The trouble started November 2, a few days after the party, when Canada’s Energy Citizens, a Facebook page that Harden-Donahue says is run by the Canadian Association of Petroleum Producers, shared a photo of the event. The next day, “a Facebook page called Oil Field Confessions shared the Facebook live video I posted. A couple of minutes later, the video was shared on a Facebook page called Canada First. The comments started almost immediately after these two shares. Views of the video jumped from around 50 to over 8,000 in the course of a day. The number of comments, mostly hostile and a fair number misogynistic and/or threatening, jumped to 230.”

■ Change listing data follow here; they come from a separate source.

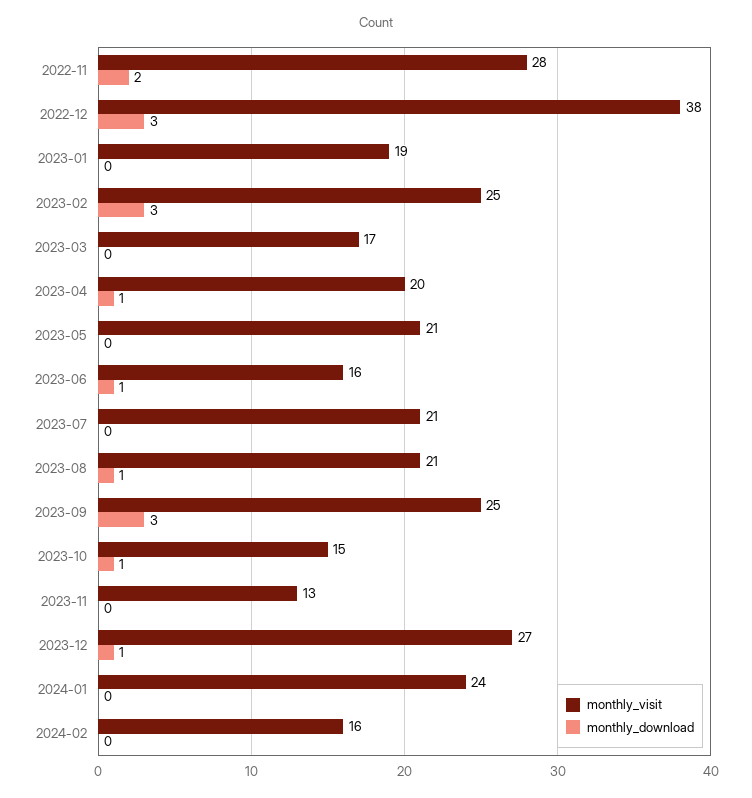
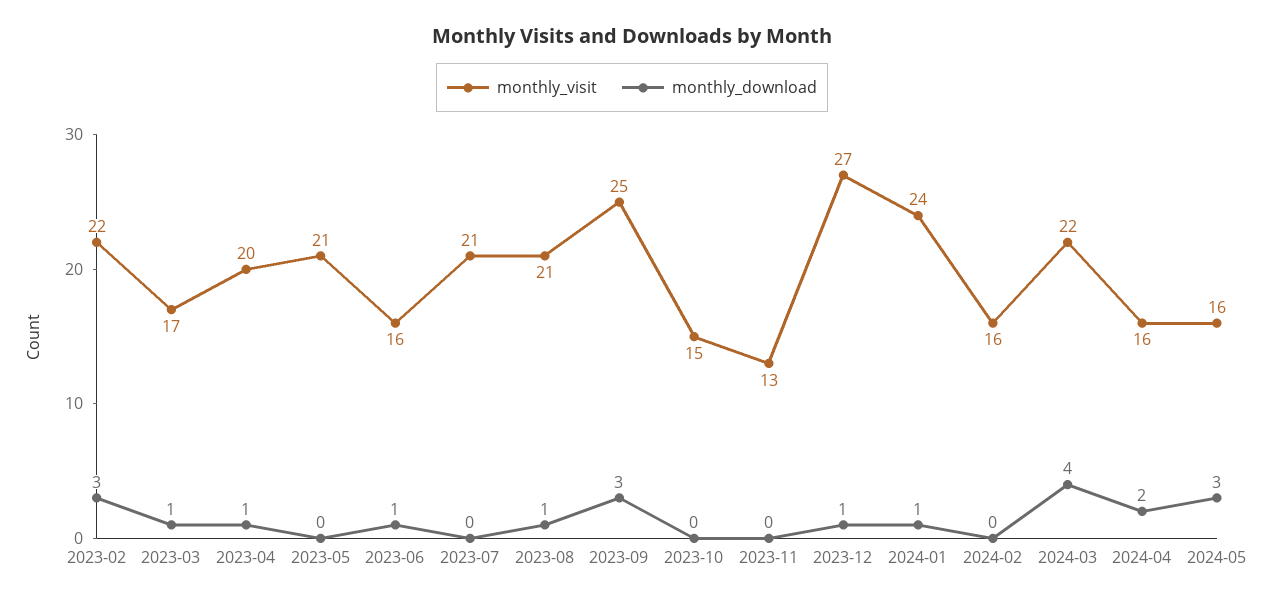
monthly_visit, 2022-11: 28 -> none
monthly_download, 2022-11: 2 -> none
monthly_visit, 2022-12: 38 -> none
monthly_download, 2022-12: 3 -> none
monthly_visit, 2023-01: 19 -> none
monthly_download, 2023-01: 0 -> none
monthly_visit, 2023-02: 25 -> 22
monthly_download, 2023-03: 0 -> 1
monthly_download, 2023-10: 1 -> 0
monthly_download, 2024-01: 0 -> 1
monthly_visit, 2024-03: none -> 22
monthly_download, 2024-03: none -> 4
monthly_visit, 2024-04: none -> 16
monthly_download, 2024-04: none -> 2
monthly_visit, 2024-05: none -> 16
monthly_download, 2024-05: none -> 3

Was it random? “It certainly didn’t feel that way to me as I struggled to spend the day caring for my daughter while managing my incessantly pinging phone,” she writes.
Harden-Donahue notes she’s “not the first woman to face the additional misogynistic hate speech associated with taking a public position on the energy sector in Canada.” Ultimately, “Indigenous allies and grassroots activists are more likely to face this harassment and less likely to have the institutional support I have working with a non-profit organization.” But from Indigenous women like Melina Laboucan-Massimo, to political figures like Environment Minister Catherine McKenna and Alberta Premier Rachel Notley, she says women in the public eye are being targeted through “a confluence of pro-oil style Facebook pages with anti-immigrant, xenophobic, misogynistic, and racist language.”
[And it has to be said…in the last week, one Canadian climate activist had to be persuaded—repeatedly, and over a period of several days—to modify a post that took a disturbingly similar tone toward Notley. – Ed.]
“While Facebook has offered little in the way of support—the comments largely failed to break the site’s community standards—I take comfort in knowing that we are collectively beginning to reckon with the end of the fossil fuel era,” Harden-Donahue writes. “We are in a critical moment of history with forces pulling towards hate and supporting existing structures that benefit few, contrasted with those organizing towards a more equitable, sustainable way of being. For my part, I won’t let a handful of sexist bullies stop me from speaking out against extreme energy, and for the type of economy and community I hope my children will enjoy.”